![image info](https://raw.githubusercontent.com/albahnsen/MIAD_ML_and_NLP/main/images/banner_1.png)

# Proyecto 2 - Clasificación de género de películas

El propósito de este proyecto es que puedan poner en práctica, en sus respectivos grupos de trabajo, sus conocimientos sobre técnicas de preprocesamiento, modelos predictivos de NLP, y la disponibilización de modelos. Para su desarrollo tengan en cuenta las instrucciones dadas en la "Guía del proyecto 2: Clasificación de género de películas"

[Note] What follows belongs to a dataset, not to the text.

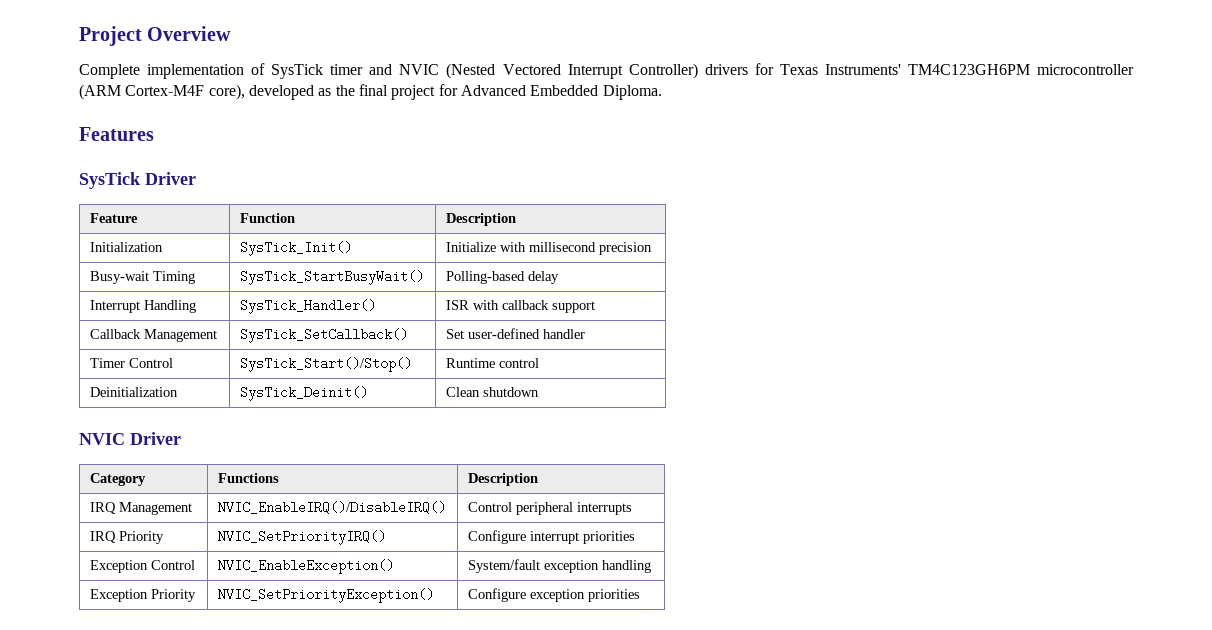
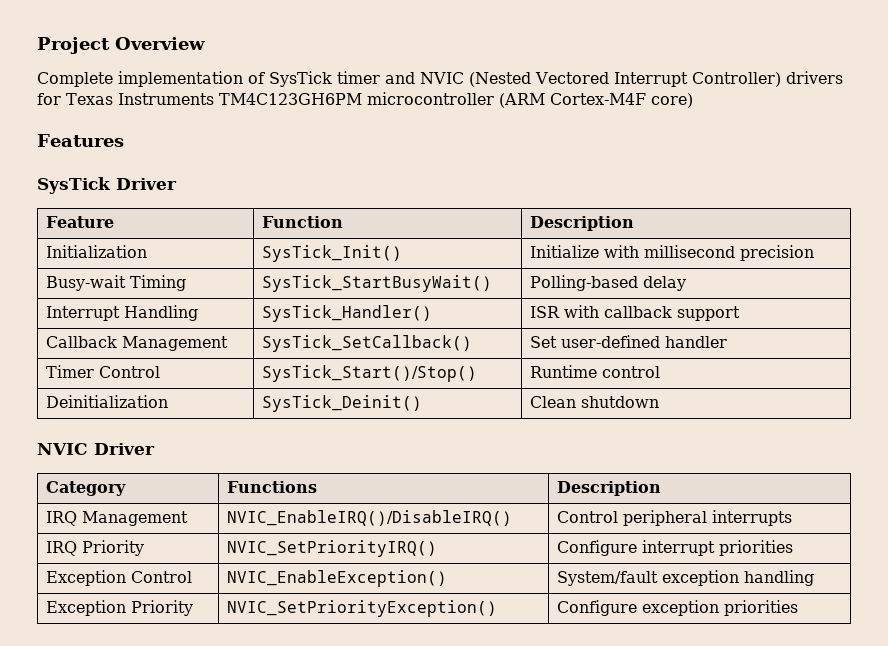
- Complete implementation of SysTick timer and NVIC (Nested Vectored Interrupt Controller) drivers for Texas Instruments' TM4C123GH6PM microcontroller (ARM Cortex-M4F core), developed as the final project for Advanced Embedded Diploma.
+ Complete implementation of SysTick timer and NVIC (Nested Vectored Interrupt Controller) drivers for Texas Instruments TM4C123GH6PM microcontroller (ARM Cortex-M4F core)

**Entrega**: La entrega del proyecto deberán realizarla durante la semana 8. Sin embargo, es importante que avancen en la semana 7 en el modelado del problema y en parte del informe, tal y como se les indicó en la guía.

Para hacer la entrega, deberán adjuntar el informe autocontenido en PDF a la actividad de entrega del proyecto que encontrarán en la semana 8, y subir el archivo de predicciones a la [competencia de Kaggle](https://www.kaggle.com/t/2c54d005f76747fe83f77fbf8b3ec232).

## Datos para la predicción de género en películas

![image info](https://raw.githubusercontent.com/albahnsen/MIAD_ML_and_NLP/main/images/moviegenre.png)

En este proyecto se usará un conjunto de datos de géneros de películas. Cada observación contiene el título de una película, su año de lanzamiento, la sinopsis o plot de la película (resumen de la trama) y los géneros a los que pertenece (una película puede pertenercer a más de un género). Por ejemplo:
- Título: 'How to Be a Serial Killer'
- Plot: 'A serial killer decides to teach the secrets of his satisfying career to a video store clerk.'
- Generos: 'Comedy', 'Crime', 'Horror'

La idea es que usen estos datos para predecir la probabilidad de que una película pertenezca, dada la sinopsis, a cada uno de los géneros.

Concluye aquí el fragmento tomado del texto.